Your instructions →
Restate, word for word, each entry that follows, but skip its pictures.

Web document revisions:
"""

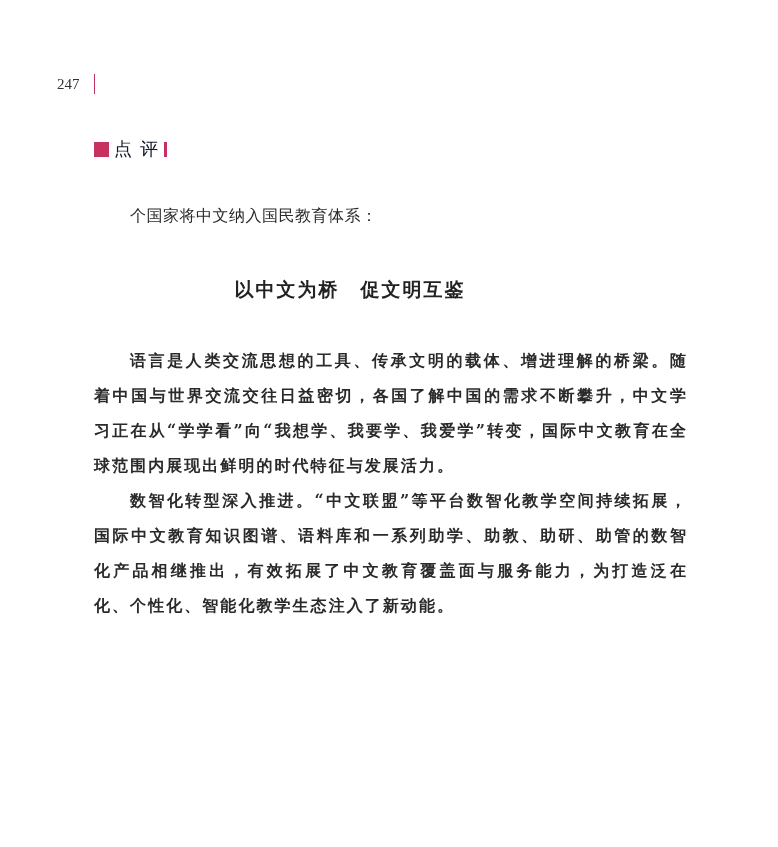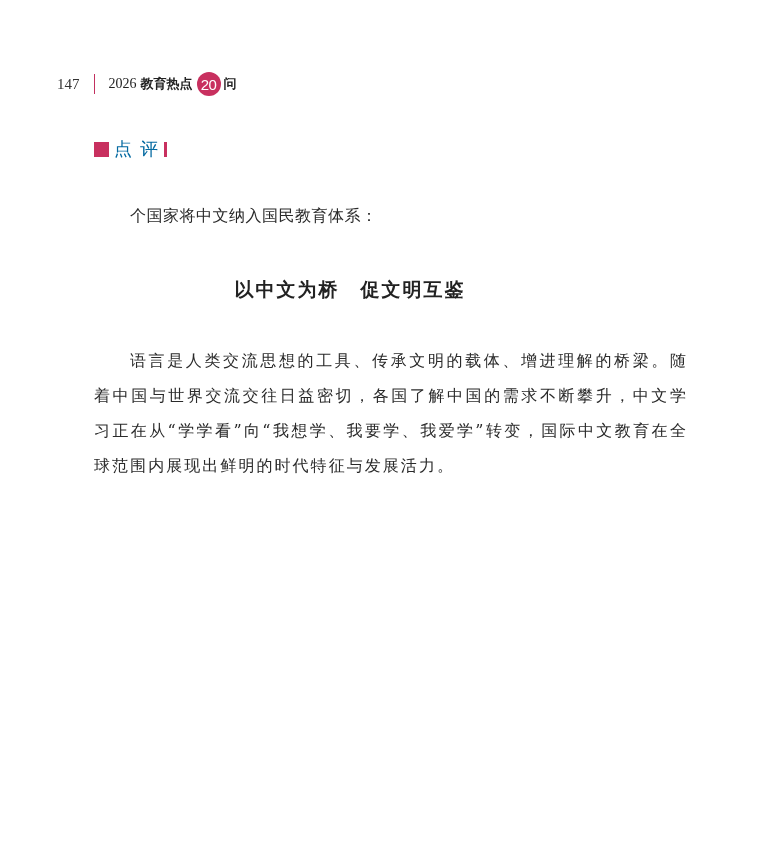--- a/index.html
+++ b/index.html
@@ -75,21 +75,21 @@
     }
     .section-square {
       width: 15px;
       height: 15px;
       background: #c8305f;
       margin-right: 5px;
     }
     .section-label {
       font-family: "DejaVu Sans", sans-serif;
       font-size: 18px;
-      color: #0369a1;
+      color: #0f172a;
       letter-spacing: 8px;
     }
     .section-bar {
       width: 3px;
       height: 15px;
       background: #c8305f;
       margin-left: -2px;
     }
     .attribution {
       position: absolute;
@@ -108,50 +108,46 @@
       font-weight: bold;
       font-size: 19px;
       letter-spacing: 2px;
       color: #222;
     }
     .body-text {
       position: absolute;
       left: 94px;
       top: 343px;
       width: 594px;
+      font-weight: bold;
     }
     .body-text p {
       margin: 0;
       font-size: 16px;
       line-height: 35px;
       text-indent: 36px;
       text-align: justify;
       letter-spacing: 2.05px;
       color: #2a2a2a;
     }
   </style>
 </head>
 <body>
 
 <div class="running-header">
-  <span class="page-number">147</span>
+  <span class="page-number">247</span>
   <span class="header-divider"></span>
-  <span class="book-title">
-    <span class="book-year">2026</span>
-    <span>教育热点</span>
-    <span class="num-circle">20</span>
-    <span>问</span>
-  </span>
 </div>
 
 <div class="section-heading">
   <span class="section-square"></span>
   <span class="section-label">点评</span>
   <span class="section-bar"></span>
 </div>
 
 <div class="attribution">个国家将中文纳入国民教育体系：</div>
 
 <div class="article-title">以中文为桥　促文明互鉴</div>
 
 <div class="body-text">
   <p>语言是人类交流思想的工具、传承文明的载体、增进理解的桥梁。随着中国与世界交流交往日益密切，各国了解中国的需求不断攀升，中文学习正在从“学学看”向“我想学、我要学、我爱学”转变，国际中文教育在全球范围内展现出鲜明的时代特征与发展活力。</p>
+  <p>数智化转型深入推进。“中文联盟”等平台数智化教学空间持续拓展，国际中文教育知识图谱、语料库和一系列助学、助教、助研、助管的数智化产品相继推出，有效拓展了中文教育覆盖面与服务能力，为打造泛在化、个性化、智能化教学生态注入了新动能。</p>
 </div>
 
 </body></html>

"""

Result →
--- a/index.html
+++ b/index.html
@@ -75,21 +75,21 @@
     }
     .section-square {
       width: 15px;
       height: 15px;
       background: #c8305f;
       margin-right: 5px;
     }
     .section-label {
       font-family: "DejaVu Sans", sans-serif;
       font-size: 18px;
-      color: #0369a1;
+      color: #0f172a;
       letter-spacing: 8px;
     }
     .section-bar {
       width: 3px;
       height: 15px;
       background: #c8305f;
       margin-left: -2px;
     }
     .attribution {
       position: absolute;
@@ -108,50 +108,46 @@
       font-weight: bold;
       font-size: 19px;
       letter-spacing: 2px;
       color: #222;
     }
     .body-text {
       position: absolute;
       left: 94px;
       top: 343px;
       width: 594px;
+      font-weight: bold;
     }
     .body-text p {
       margin: 0;
       font-size: 16px;
       line-height: 35px;
       text-indent: 36px;
       text-align: justify;
       letter-spacing: 2.05px;
       color: #2a2a2a;
     }
   </style>
 </head>
 <body>
 
 <div class="running-header">
-  <span class="page-number">147</span>
+  <span class="page-number">247</span>
   <span class="header-divider"></span>
-  <span class="book-title">
-    <span class="book-year">2026</span>
-    <span>教育热点</span>
-    <span class="num-circle">20</span>
-    <span>问</span>
-  </span>
 </div>
 
 <div class="section-heading">
   <span class="section-square"></span>
   <span class="section-label">点评</span>
   <span class="section-bar"></span>
 </div>
 
 <div class="attribution">个国家将中文纳入国民教育体系：</div>
 
 <div class="article-title">以中文为桥　促文明互鉴</div>
 
 <div class="body-text">
   <p>语言是人类交流思想的工具、传承文明的载体、增进理解的桥梁。随着中国与世界交流交往日益密切，各国了解中国的需求不断攀升，中文学习正在从“学学看”向“我想学、我要学、我爱学”转变，国际中文教育在全球范围内展现出鲜明的时代特征与发展活力。</p>
+  <p>数智化转型深入推进。“中文联盟”等平台数智化教学空间持续拓展，国际中文教育知识图谱、语料库和一系列助学、助教、助研、助管的数智化产品相继推出，有效拓展了中文教育覆盖面与服务能力，为打造泛在化、个性化、智能化教学生态注入了新动能。</p>
 </div>
 
 </body></html>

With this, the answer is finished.